PrelateBishop 09-14-2006, 06:09 PM I have zero history with this type of stuff and quite frankly, I'm afraid I'll screw something up royally.
Of course I understand that means I'll probably have to pay someone to do it, just difficult to let someone whack away at your ride that you don't know (I despise car audio salesmen).
Of course I'm always willing to accept the assistance of others in return for food/beer. :)
iammatt 09-14-2006, 08:06 PM you got it right except its a 12" boston pro
lemme know if you want help.
PrelateBishop 09-14-2006, 10:15 PM I meant to do this upgrade a long, long time ago, but always had something financially demanding that would pop up. Everything seems chill now, so the time is right.
I imaging I'll be taking you up on that offer of help. On the bright side, I now have a nice garage to do the work. Woot!!
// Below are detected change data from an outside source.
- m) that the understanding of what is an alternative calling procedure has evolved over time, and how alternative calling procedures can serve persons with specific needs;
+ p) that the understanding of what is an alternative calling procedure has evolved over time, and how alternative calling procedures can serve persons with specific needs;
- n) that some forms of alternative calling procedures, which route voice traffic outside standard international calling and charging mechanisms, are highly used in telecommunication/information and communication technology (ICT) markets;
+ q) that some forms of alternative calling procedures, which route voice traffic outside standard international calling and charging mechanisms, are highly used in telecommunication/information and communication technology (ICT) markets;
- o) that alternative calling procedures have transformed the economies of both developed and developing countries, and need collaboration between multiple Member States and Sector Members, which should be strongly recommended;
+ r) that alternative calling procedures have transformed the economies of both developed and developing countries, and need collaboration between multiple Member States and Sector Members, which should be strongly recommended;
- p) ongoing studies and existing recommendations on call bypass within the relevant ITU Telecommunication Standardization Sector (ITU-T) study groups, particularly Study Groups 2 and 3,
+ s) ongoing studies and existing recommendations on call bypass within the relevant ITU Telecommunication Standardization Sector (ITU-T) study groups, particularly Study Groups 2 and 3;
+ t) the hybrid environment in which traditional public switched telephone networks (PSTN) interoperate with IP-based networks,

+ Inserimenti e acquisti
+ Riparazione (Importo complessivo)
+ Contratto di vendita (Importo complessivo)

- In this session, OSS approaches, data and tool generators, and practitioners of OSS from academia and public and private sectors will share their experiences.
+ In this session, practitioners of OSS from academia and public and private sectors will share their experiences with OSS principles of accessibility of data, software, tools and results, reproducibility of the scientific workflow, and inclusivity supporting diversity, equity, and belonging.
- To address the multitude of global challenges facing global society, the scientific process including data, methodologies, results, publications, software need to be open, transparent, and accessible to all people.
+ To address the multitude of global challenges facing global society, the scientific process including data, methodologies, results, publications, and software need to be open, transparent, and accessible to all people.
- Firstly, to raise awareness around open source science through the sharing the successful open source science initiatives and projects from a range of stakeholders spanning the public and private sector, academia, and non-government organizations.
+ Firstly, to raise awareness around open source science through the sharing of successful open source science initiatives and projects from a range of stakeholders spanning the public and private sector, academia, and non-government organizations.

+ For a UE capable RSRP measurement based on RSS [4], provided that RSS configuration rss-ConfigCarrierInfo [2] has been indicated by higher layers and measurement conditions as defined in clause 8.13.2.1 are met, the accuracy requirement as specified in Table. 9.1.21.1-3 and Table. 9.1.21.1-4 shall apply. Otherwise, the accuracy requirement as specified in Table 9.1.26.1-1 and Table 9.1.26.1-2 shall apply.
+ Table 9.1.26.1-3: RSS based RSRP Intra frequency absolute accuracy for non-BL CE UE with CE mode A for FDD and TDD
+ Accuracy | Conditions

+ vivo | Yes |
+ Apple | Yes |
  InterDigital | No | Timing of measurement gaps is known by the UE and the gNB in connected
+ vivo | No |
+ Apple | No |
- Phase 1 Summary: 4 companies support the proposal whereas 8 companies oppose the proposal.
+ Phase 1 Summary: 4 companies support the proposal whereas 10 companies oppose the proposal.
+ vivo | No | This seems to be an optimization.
iammatt 09-14-2006, 10:32 PM lemme know. its an easy job.
Gutray 09-15-2006, 11:14 AM well i was just giving an example. With the remote gain you could use a larger sub and have the bass turned down when you want it. I also had the sub and amp left over from my previous car. If you look on ebay you can normaly find pretty good deals. If you want a low mounting depth sub to take up less trunk room i would recomend http://earthquakesound.com/sws.htm
they are reasonably priced and they sound pretty good.